• _PROMPT_:
Although the entries contain pictures, return everything else in them verbatim and omit the pictures.
——
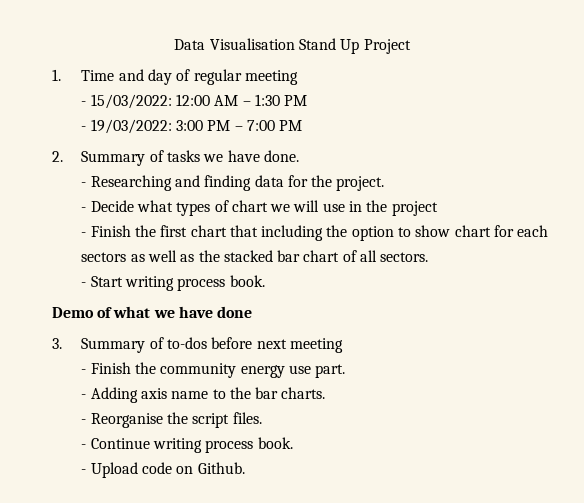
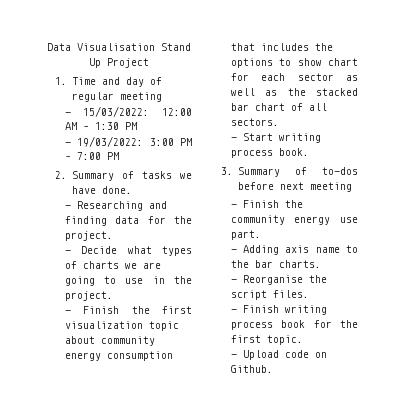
- - Decide what types of chart we will use in the project
+ - Decide what types of charts we are going to use in the project.
- - Finish the first chart that including the option to show chart for each sectors as well as the stacked bar chart of all sectors.
+ - Finish the first visualization topic about community energy consumption that includes the options to show chart for each sector as well as the stacked bar chart of all sectors.
- Demo of what we have done
- - Continue writing process book.
+ - Finish writing process book for the first topic.

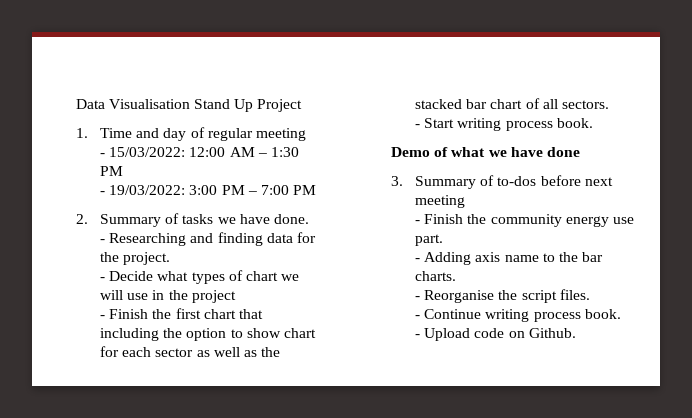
- - Decide what types of charts we are going to use in the project.
+ - Decide what types of chart we will use in the project
- - Finish the first visualization topic about community energy consumption that includes the options to show chart for each sector as well as the stacked bar chart of all sectors.
+ - Finish the first chart that including the option to show chart for each sector as well as the stacked bar chart of all sectors.
+ Demo of what we have done
- - Finish writing process book for the first topic.
+ - Continue writing process book.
——
• _RESPONSE BELOW_:
- - Decide what types of chart we will use in the project
+ - Decide what types of charts we are going to use in the project.
- - Finish the first chart that including the option to show chart for each sectors as well as the stacked bar chart of all sectors.
+ - Finish the first visualization topic about community energy consumption that includes the options to show chart for each sector as well as the stacked bar chart of all sectors.
- Demo of what we have done
- - Continue writing process book.
+ - Finish writing process book for the first topic.

- - Decide what types of charts we are going to use in the project.
+ - Decide what types of chart we will use in the project
- - Finish the first visualization topic about community energy consumption that includes the options to show chart for each sector as well as the stacked bar chart of all sectors.
+ - Finish the first chart that including the option to show chart for each sector as well as the stacked bar chart of all sectors.
+ Demo of what we have done
- - Finish writing process book for the first topic.
+ - Continue writing process book.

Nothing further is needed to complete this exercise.